Une nuit de contestation a laissé des traces à Tunis. © REUTERS
Après une nuit de couvre-feu non respecté, les forces spéciales ont pris le relais de l'armée.
L’armée a quitté jeudi Tunis, remplacée par les forces spéciales, qui ont reçu pour ordre de quadriller la capitale. Le couvre-feu illimité imposé la veille n’a pas été respecté dans la nuit de mercredi à jeudi, des affrontements entre jeunes et policiers ayant été constatés dans deux quartiers de la périphérie de Tunis. Un homme de 25 ans est mort à Ettadhamen, une banlieue de la capitale, et des dégâts importants ont été constatés. Jamais un couvre-feu n’avait été imposé dans le pays depuis l’arrivée au pouvoir de Ben Ali, en 1987.
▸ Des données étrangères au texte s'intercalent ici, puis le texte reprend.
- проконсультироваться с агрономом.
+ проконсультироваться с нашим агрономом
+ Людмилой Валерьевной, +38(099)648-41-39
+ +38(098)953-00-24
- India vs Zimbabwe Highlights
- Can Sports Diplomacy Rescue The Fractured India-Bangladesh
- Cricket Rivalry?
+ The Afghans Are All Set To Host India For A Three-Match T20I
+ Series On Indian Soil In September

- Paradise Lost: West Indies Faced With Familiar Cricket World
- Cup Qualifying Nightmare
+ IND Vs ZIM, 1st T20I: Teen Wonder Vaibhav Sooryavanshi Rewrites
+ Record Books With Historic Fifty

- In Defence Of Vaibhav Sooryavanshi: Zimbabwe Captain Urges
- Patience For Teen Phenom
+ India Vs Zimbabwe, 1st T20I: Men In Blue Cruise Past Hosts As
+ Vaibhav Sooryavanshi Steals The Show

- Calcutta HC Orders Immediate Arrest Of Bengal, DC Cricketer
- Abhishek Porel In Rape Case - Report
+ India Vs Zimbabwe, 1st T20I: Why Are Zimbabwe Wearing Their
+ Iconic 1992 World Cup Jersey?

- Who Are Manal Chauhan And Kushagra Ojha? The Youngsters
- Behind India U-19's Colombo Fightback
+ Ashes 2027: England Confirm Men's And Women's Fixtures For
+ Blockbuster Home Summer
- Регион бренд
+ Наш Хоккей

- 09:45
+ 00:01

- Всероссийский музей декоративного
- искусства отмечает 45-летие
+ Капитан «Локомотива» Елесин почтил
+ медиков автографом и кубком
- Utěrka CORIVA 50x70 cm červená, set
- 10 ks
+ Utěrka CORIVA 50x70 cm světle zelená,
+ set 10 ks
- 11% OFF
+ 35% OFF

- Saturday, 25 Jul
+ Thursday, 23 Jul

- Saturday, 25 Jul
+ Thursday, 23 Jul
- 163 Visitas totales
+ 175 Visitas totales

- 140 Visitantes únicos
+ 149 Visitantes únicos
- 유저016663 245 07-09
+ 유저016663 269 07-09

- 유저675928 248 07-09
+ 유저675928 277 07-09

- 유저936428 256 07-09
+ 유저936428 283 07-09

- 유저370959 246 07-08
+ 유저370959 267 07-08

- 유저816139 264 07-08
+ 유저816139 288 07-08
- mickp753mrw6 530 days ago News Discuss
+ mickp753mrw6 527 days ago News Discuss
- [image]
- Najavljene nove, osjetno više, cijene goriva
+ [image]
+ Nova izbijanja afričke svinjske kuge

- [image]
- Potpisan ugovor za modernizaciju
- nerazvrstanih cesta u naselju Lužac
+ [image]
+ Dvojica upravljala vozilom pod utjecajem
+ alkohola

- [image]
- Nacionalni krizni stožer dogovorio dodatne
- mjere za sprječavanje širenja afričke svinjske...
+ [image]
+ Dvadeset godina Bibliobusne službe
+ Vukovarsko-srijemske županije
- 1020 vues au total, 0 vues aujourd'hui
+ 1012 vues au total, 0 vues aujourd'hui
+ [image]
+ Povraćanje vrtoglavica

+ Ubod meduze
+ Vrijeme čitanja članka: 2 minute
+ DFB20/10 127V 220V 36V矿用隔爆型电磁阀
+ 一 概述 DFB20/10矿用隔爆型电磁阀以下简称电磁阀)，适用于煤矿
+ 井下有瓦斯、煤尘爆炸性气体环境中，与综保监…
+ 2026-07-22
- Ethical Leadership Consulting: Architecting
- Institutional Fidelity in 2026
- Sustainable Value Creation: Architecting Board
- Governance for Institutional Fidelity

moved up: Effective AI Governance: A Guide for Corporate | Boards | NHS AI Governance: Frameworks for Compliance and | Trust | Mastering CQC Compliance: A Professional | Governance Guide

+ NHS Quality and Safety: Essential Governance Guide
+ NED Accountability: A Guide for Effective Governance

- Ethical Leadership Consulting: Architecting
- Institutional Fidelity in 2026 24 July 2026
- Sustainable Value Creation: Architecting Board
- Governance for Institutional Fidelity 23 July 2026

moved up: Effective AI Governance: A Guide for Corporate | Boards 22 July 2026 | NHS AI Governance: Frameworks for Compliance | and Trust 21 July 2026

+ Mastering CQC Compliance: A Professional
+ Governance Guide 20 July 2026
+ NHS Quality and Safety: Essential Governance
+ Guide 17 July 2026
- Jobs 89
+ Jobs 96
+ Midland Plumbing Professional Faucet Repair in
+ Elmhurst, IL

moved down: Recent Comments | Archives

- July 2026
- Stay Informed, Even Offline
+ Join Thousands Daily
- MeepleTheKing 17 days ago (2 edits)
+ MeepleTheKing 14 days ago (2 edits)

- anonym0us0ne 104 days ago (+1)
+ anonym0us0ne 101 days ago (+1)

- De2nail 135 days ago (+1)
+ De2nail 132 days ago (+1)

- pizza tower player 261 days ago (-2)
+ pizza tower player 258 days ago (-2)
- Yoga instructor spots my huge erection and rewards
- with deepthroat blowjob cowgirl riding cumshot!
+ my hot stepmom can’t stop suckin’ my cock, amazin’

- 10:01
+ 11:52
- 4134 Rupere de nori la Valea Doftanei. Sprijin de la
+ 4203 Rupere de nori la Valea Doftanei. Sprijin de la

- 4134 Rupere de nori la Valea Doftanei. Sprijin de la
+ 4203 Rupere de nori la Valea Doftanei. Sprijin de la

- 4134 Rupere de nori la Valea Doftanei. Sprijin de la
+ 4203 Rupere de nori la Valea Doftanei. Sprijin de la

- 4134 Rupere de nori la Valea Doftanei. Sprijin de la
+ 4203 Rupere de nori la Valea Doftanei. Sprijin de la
Tunis toujours sous surveillance
D’après les informations de l’agence France-Presse, des blindés et des unités d'intervention de la police ont remplacé ceux de l'armée sur l'avenue centrale Habib Bourguiba et sur la place Barcelone. Des dispositifs de sécurité renforcés ont été positionnés sur la route conduisant au palais présidentiel à Carthage, interdite à la circulation automobile.
Seuls deux véhicules de l'armée avec des soldats en armes étaient encore postés devant l'ambassade de France jeudi en milieu de journée.
Déjà, une tentative de marche a été stoppée par les forces spéciales, à coup de grenades lacrymogènes.
Les habitants se disent "ahuris"
Dans la capitale, les incidents ont démarré mercredi après-midi pendant un rassemblement qui a dégénéré. Des commerces ont été saccagés, des locaux municipaux endommagés, des abris de bus détruits, et un bus incendié.
"Toute la nuit, on a entendu des tirs, des cris et des bruits de casse", a confié une infirmière à l’AFP. Des habitants se sont déclarés "ahuris" par l'ampleur des dégâts dans la capitale.
Deux étrangers tués dans les manifestations
Au total, le bilan - non officiel - fait état d'au moins 66 morts depuis la mi-décembre, date du début des émeutes, d'après un chiffre fourni jeudi par la Fédération internationale des ligues des droits de l'homme (FIDH). Dans la nuit de mercredi à jeudi, 8 personnes seraient mortes et 50 auraient été blessées.
Sur le campus universitaire de Tunis, des enseignants se sont rassemblés jeudi pour protester contre l'"assassinat" de Hatem Bettahar, un professeur franco-tunisien qui avait exercé à l'Université de Compiègne. Il a été tué par des tirs de la police mercredi à Douz (sud).